_WHAT YOU ARE ASKED TO DO:_
This exercise asks for the entries to be repeated exactly, without their images.

_Change listing data:_
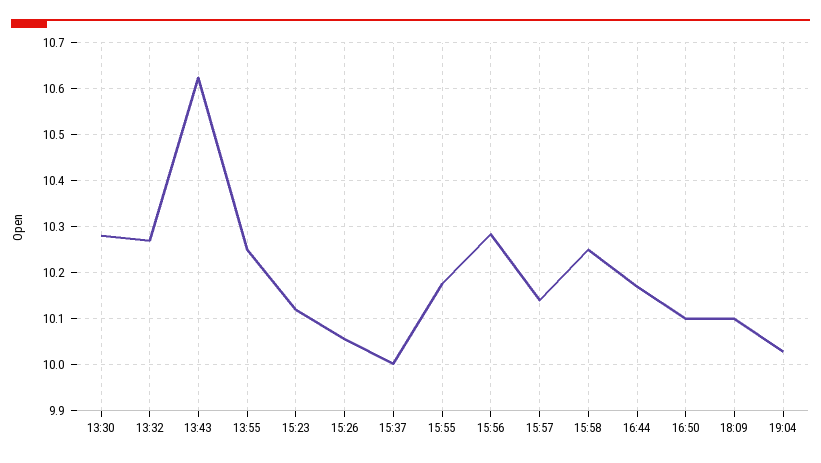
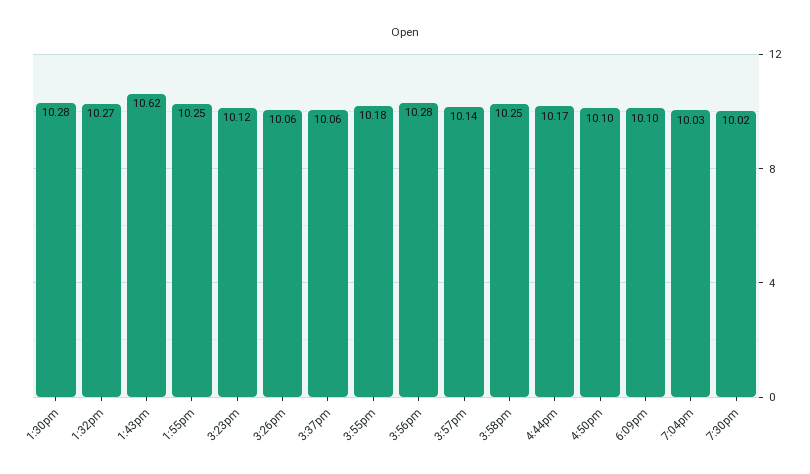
15:37: 10 -> 10.06
7:30pm: none -> 10.02

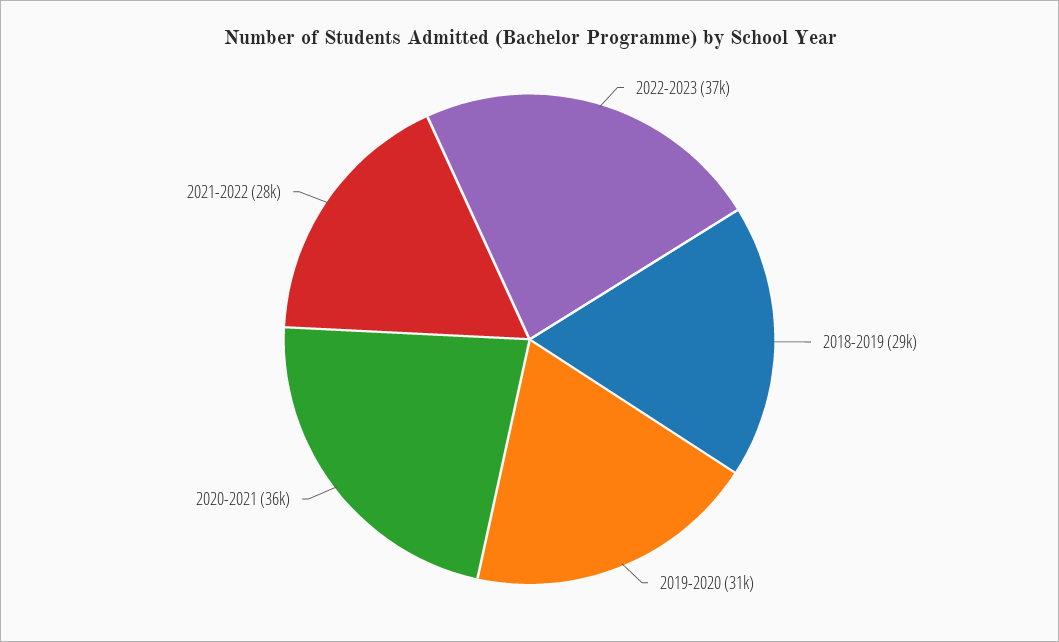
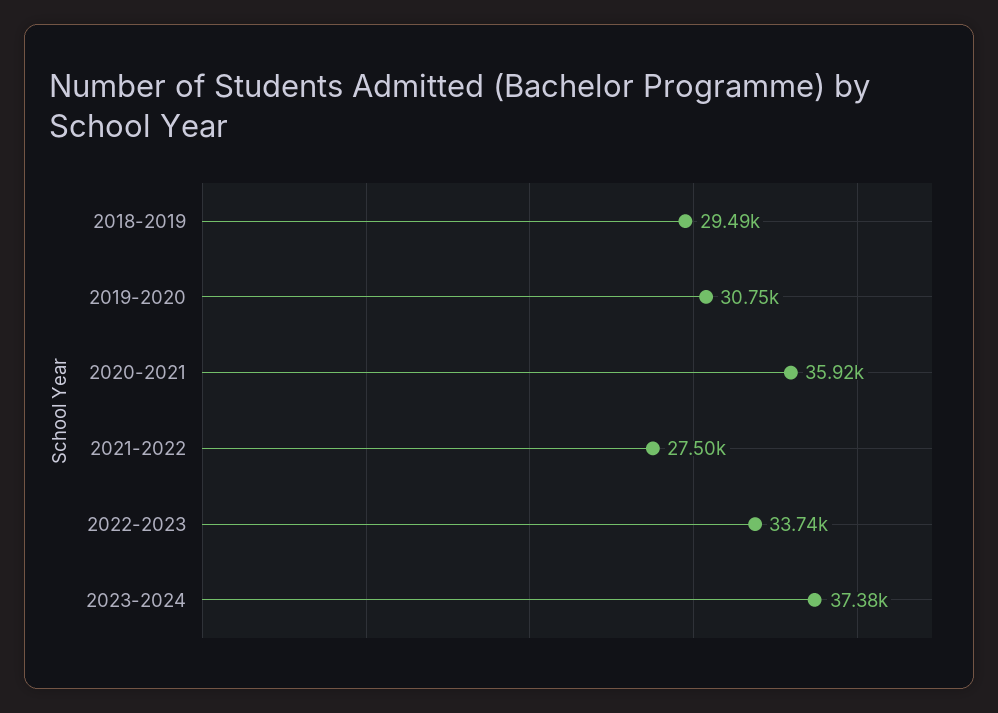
2022-2023: 37000 -> 33740
2023-2024: none -> 37380

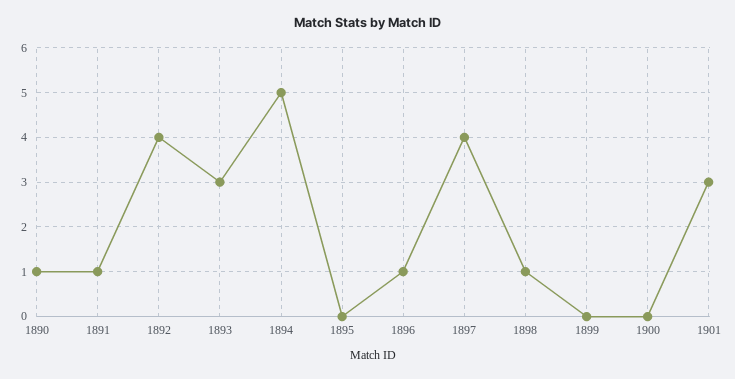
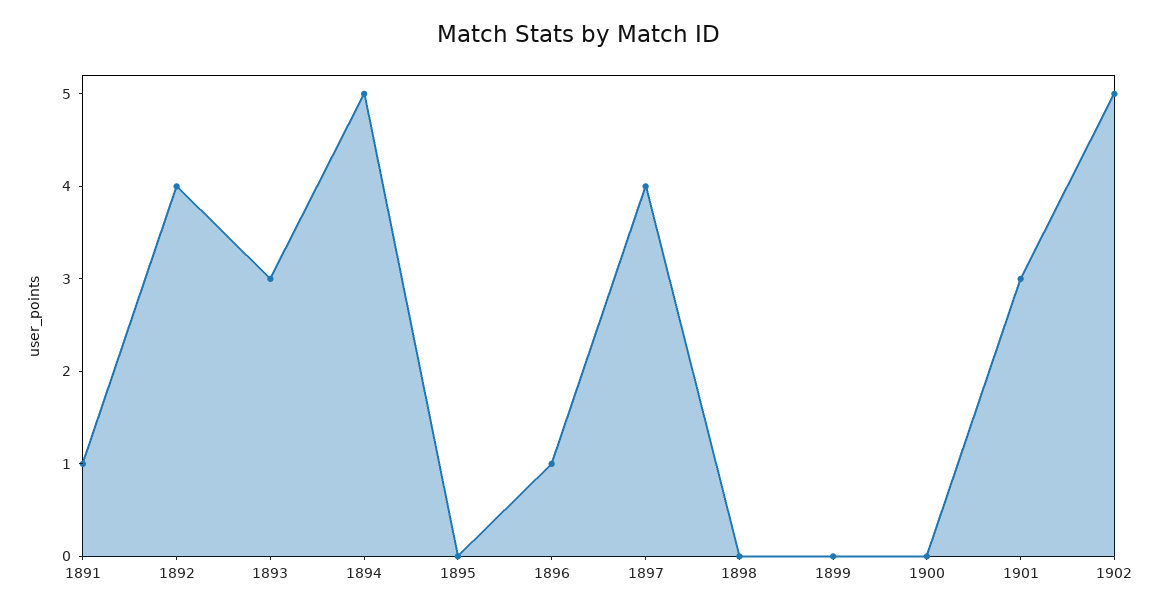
1890: 1 -> none
1898: 1 -> 0
1902: none -> 5

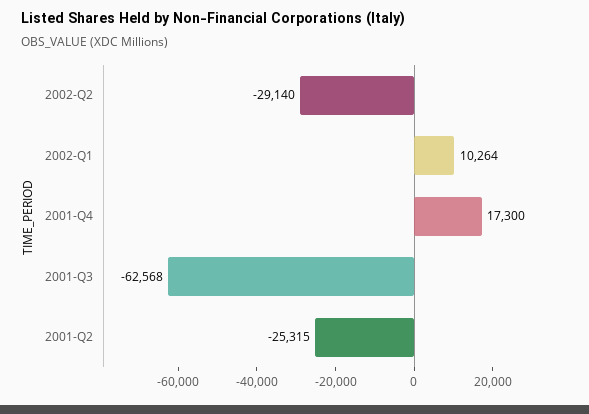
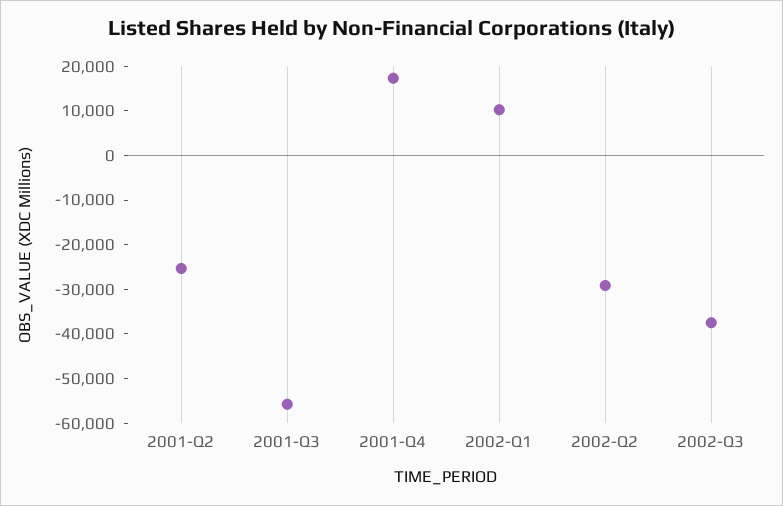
2001-Q3: -62568 -> -56000
2002-Q3: none -> -38000

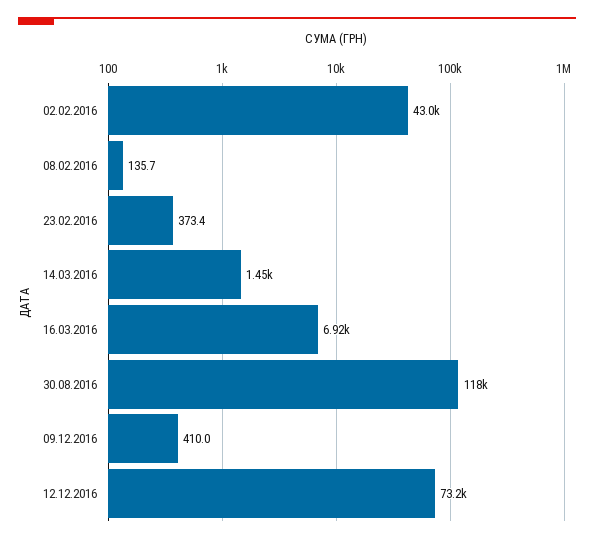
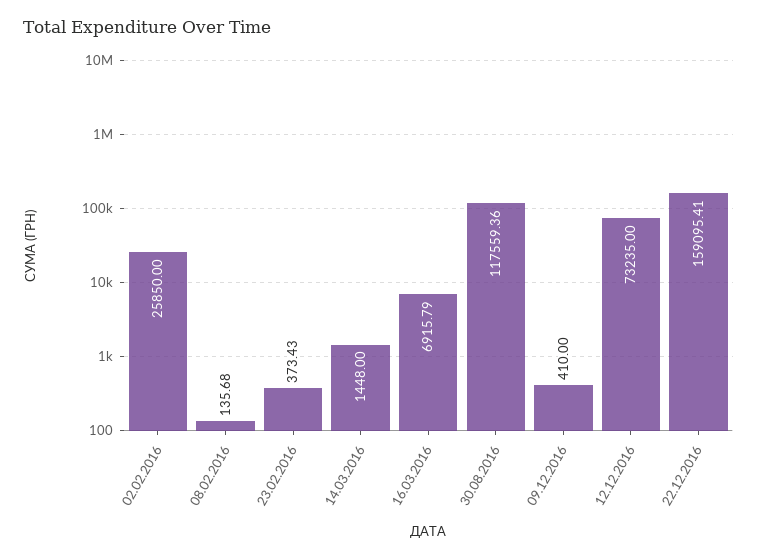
02.02.2016: 43000 -> 25850
22.12.2016: none -> 159095.41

_THE ANSWER:_
15:37: 10 -> 10.06
7:30pm: none -> 10.02

2022-2023: 37000 -> 33740
2023-2024: none -> 37380

1890: 1 -> none
1898: 1 -> 0
1902: none -> 5

2001-Q3: -62568 -> -56000
2002-Q3: none -> -38000

02.02.2016: 43000 -> 25850
22.12.2016: none -> 159095.41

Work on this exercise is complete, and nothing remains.